Dengan seringnya perubahan pada kurikulum pendidikan membuat banyaknya perubahan


dalam komponen materi dan perubahan strategi pengajaran. Permasalahan kurikulum pendidikan
di Indonesia yang sering berubah-ubah sebenarnya juga bertujuan untuk mencapai arah kegiatan
pendidikan yang ingin dijalankan, begitu pula dengan komponen materi yang disediakan sangatlah
kompleks, dan perlunya penyesuaian strategi pembelajaran yang tepat supaya mudah diterima oleh
siswa, serta perlunya evaluasi disetiap kurikulum yang telah dilakukan. Kurikulum di Indonesia
yang komponen materinya sangatlah kompleks berdampak pada guru dan juga siswanya. Pasalnya
siswa harus berusaha untuk memahami materi yang ada dan guru juga harus mengejar target materi
yang diajarkan. Siswa yang sebenarnya belum paham akan materi yang diajarkan, namun guru
akan tetap melanjutkan materi yang diajarkan untuk mencapai target. Sehingga banyak siswa yang
hanya sepintas mempelajari satu materi tanpa mampu mengembangkan soft skill yang dimilikinya,
karena harus lanjut ke materi berikutnya.
Guru juga tidak bisa maksimal dalam memberikan materi. Ditambah dengan kondisi
kurikulum pendidikan yang sering berubah menyebabkan perlunya penyesuaian terhadap
pengajaran kepada siswanya dan siswa dituntut untuk menyesuaikan pengetahuan yang
diterimanya. Dengan seringnya berubah kurikulum diperlukan penyesuaian strategi pelaksanaan
meliputi pengajaran, penilaian, bimbingan dan penyuluhan serta pengaturan kegiatan sekolah,
namun harus tetap disesuaikan dengan kurikulum yang sedang digunakan. Guru harus mampu
membuat strategi yang sesuai dengan kurikulum yang sedang dijalankan. Strategi yang tepat dalam
pelaksanaan kurikulum dapat memberikan hasil yang sesuai harapan, namun jika strateginya tidak
tepat maka harapan dalam kurikulum tersebut tidak mendapat hasil yang tepat.

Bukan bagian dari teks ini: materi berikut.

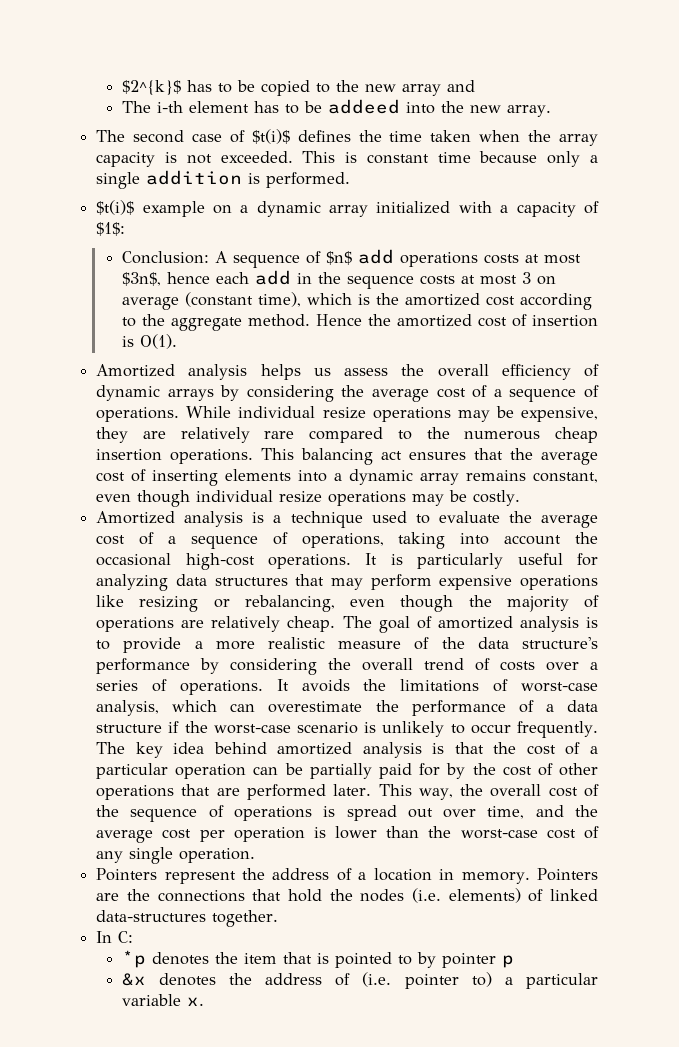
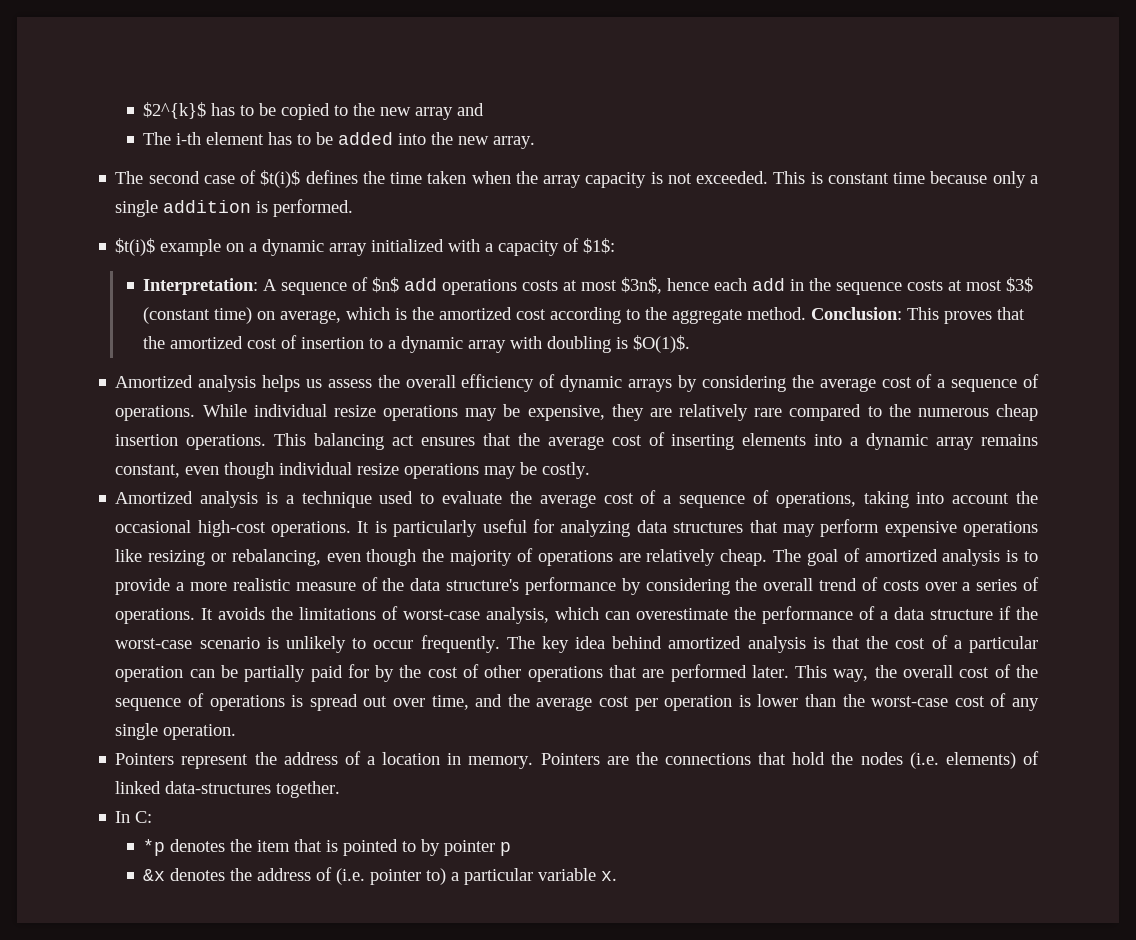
- The i-th element has to be addeed into the new array.
+ The i-th element has to be added into the new array.
- Conclusion: A sequence of $n$ add operations costs at most $3n$, hence each add in the sequence costs at most 3 on average (constant time), which is the amortized cost according to the aggregate method.
+ Interpretation: A sequence of $n$ add operations costs at most $3n$, hence each add in the sequence costs at most $3$ (constant time) on average, which is the amortized cost according to the aggregate method.
- Hence the amortized cost of insertion is O(1).
+ Conclusion: This proves that the amortized cost of insertion to a dynamic array with doubling is $O(1)$.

Dan peranan penting yang perlu ada di kurikulum adalah evaluasi. Evaluasi yaitu kegiatan
terencana untuk mengukur, menilai, dan keberhasilan suatu program. Kegitan ini dijadikan bahan
penilaian untuk kurikulum yang telah dilakukan apakah perlu dilanjutkan atau diganti kurikulum
baru. Dari hasil-hasil evaluasi kurikulum dapat digunakan oleh para pemegang kebijakan
pendidikan dan para pengembang kurikulum dalam memilih dan menetapkan kebijakan
pengembangan sistem pendidikan dan pengembangan model kurikulum yang
digunakan. Kurikulum yang berubah juga mengharuskan guru membuat strategi yang tepat dalam
pelaksanaan, serta kegiatan evaluasi harus tetap dilakukan untuk mendapatkan kurikulum yang
sesuai dengan harapan.

2. Kondisi Pembelajaran Dikaji dari Segi Pendidik/Guru

Guru mempunyai peran yang sangat penting dalam membelajarkan siswa-siswinya. Artinya
bahwa bagaimanapun hebatnya kemajuan teknologi, peran guru akan tetap diperlukan. Teknologi
yang konon bisa memudahkan manusia mencari dan mendapatkan informasi dan pengetahuan,
tidak mungkin dapat mengganti peran guru. Lalu apa peran guru dalam kondisi demikian? Apakah
guru sebagai satu-satunya sumber belajar masih tetap relevan? Apakah ada peran lain yang
dianggap lebih penting? Bagaimana melaksanakan peran-peran tersebut agar proses pengajaran
yang menjadi tanggung jawab lebih berhasil? Di bawah ini peran-peran guru yang sangat penting
dan harus dimiliki secara personal dan professional.
a. Guru sebagai Sumber Belajar

Peran sebagai sumber belajar berkaitan erat dengan penguasaan materi pelajaran. Kita bisa menilai
baik atau tidaknya seorang guru hanya dari penguasaan materi pelajaran. Sehingga guru berperan
benar-benar sebagai sumber belajar bagi anak didiknya. Apapun yang ditanyakan siswa berkaitan
dengan materi pelajaran yang sedang diajarkannya, ia akan bisa menjawab dengan penuh
keyakinan. Sebaliknya, ketidakpahaman guru tentang materi pelajaran biasanya ditunjukkan oleh
perilaku-perilaku tertentu, misalnya teknik penyampaian materi pelajaran yang monoton, guru
sering duduk di kursi sambil membaca, suaranya lemah, tidak berani melakukan kontak mata
dengan siswa, miskin dengan ilustrasi, dan lain-lain. Perilaku guru yang demikian bisa
menyebabkan hilangnya kepercayaan pada diri siswa, sehingga guru akan sulit mengendalikan
siswa.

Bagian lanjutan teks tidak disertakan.